The exponential family of random graphs, p*, has received a lot of attention in recent years, and in "An Introduction to Random Graphs, Dependence Graphs, and p*," Stanley Wasserman joins with Garry Robins to review this recent work. Wasserman and Robins made the important generalization of the model from Markov random graphs to a larger family of models. In this chapter, however, they begin with dependence graphs to further clarify the models. They see the great value of p* models as making possible an effective and informed move from local, micro phenomena to overall, macro phenomena. Using maximum likelihood and pseudolikelihood (based on logit models) estimation techniques, they show that the often-noted tendency towards model degeneracy (the production of trivial or uninteresting results) can be offset by using more complex models in which 3- or 4-star configuration counts are used. That is, the model incorporates the first three or four moments of the degree distribution to produce more realistic models. Evidence from simulation studies confirms the power of this approach. Indeed, degenerate models may not always be trivial, but may point to regions where stochastic processes have broken down. In making this point, they make important connections with recent developments in small world networks.

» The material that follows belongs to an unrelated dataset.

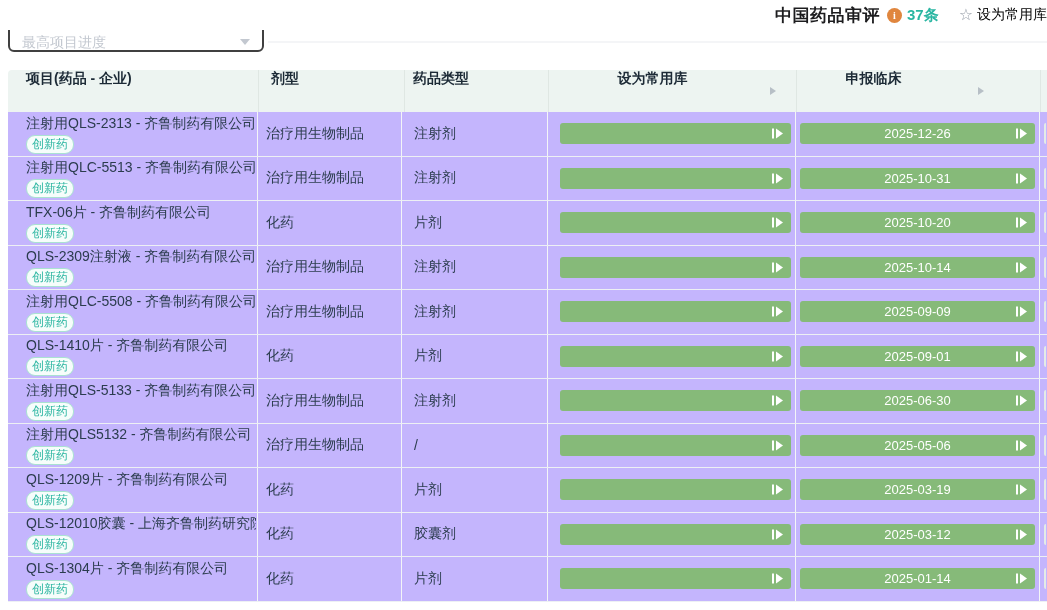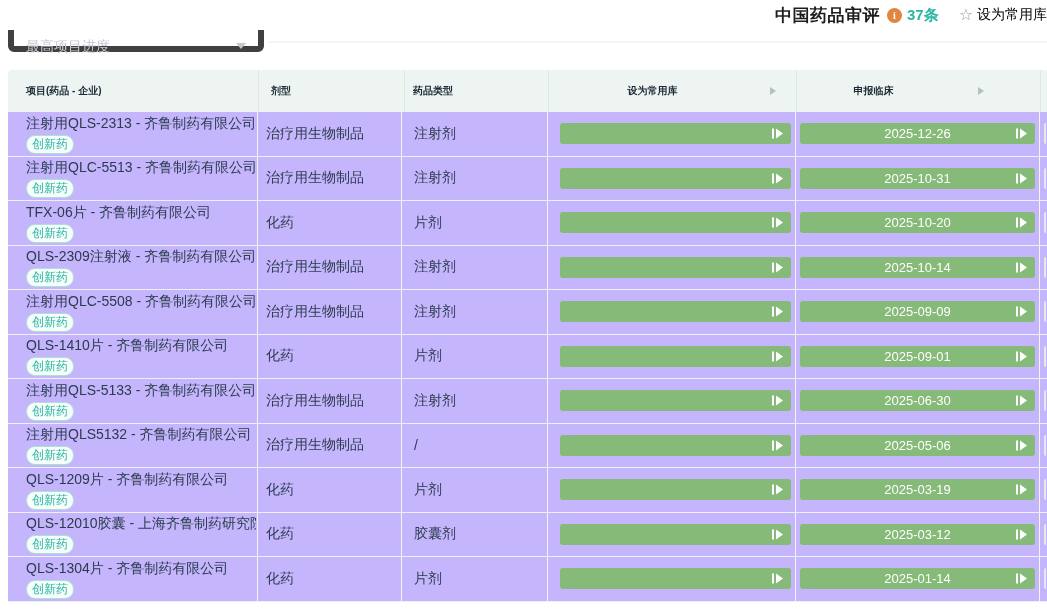"最高项目进度" .select-box { border: 6px solid #404040 -> 2px solid #404040 }
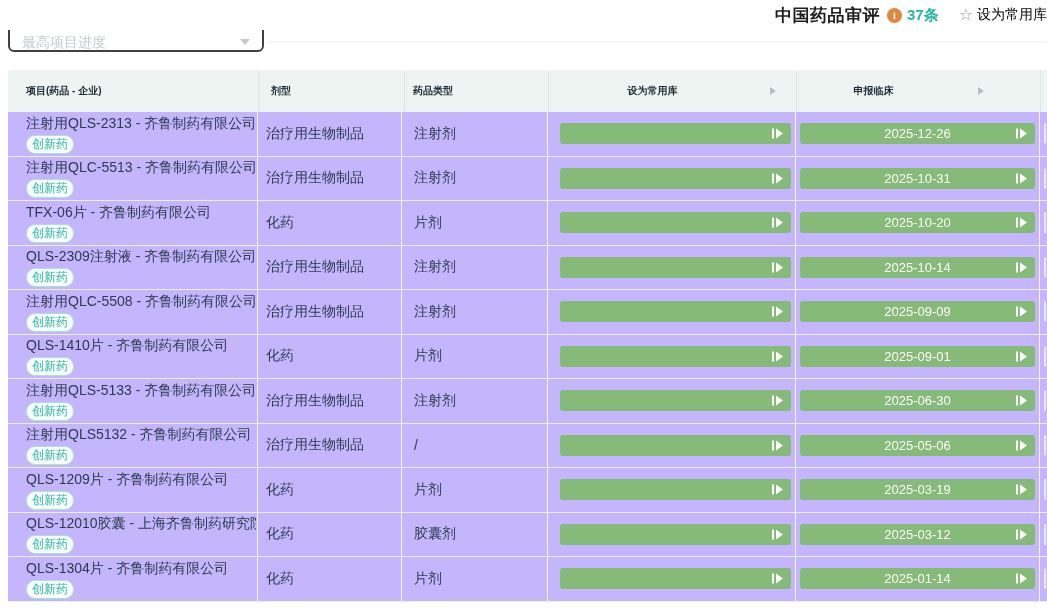"项目(药品 - 企业)" .th { align-items: center -> none; font-size: 10px -> 14px }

Although analyses of two-mode, affiliation networks involve one significant move away from the conventional one-mode analysis of relational, adjacency data, analyses of multiple networks involves a complementary broadening of approach. Laura Koehly and Philippa Pattison ("Random Graph Models for Social Networks: Multiple Relations or Multiple Raters?") turn to this issue of multiple networks, arguing that most real networks are of this kind. Building on simpler, univariate p* models, they make a generalization to random graph models for multiple networks using dependence graphs. They examine both actual relations and cognitive perceptions of these relations among managers in high-technology industries, showing that the multiple network methods lead to conclusions that simply would not be apparent in a conventional single network approach. Their work is the first step toward richer models of generalized relational structures.
The idea of dependence graphs was central to the chapters of Wasserman and Robins and of Koehly and Pattison. Garry Robins and Philippa Pattison join forces to explore this key idea in "Interdependencies and Social Processes: Dependence Graphs and Generalized Dependence Structures." They make the Durkheimian point that dependence must be seen as central to the very idea of sociality and use this to reconstruct the idea of social space. As they correctly point out, the element or unit in social space is not the individual but the ties that connect them, and they hold that the exploration of dependence models allows the grasping of the variety of ties that enter into the construction of social spaces. From this point of view, dependence graphs are to be seen as representations of proximity in social space, and network analysts are engaged in social geometry.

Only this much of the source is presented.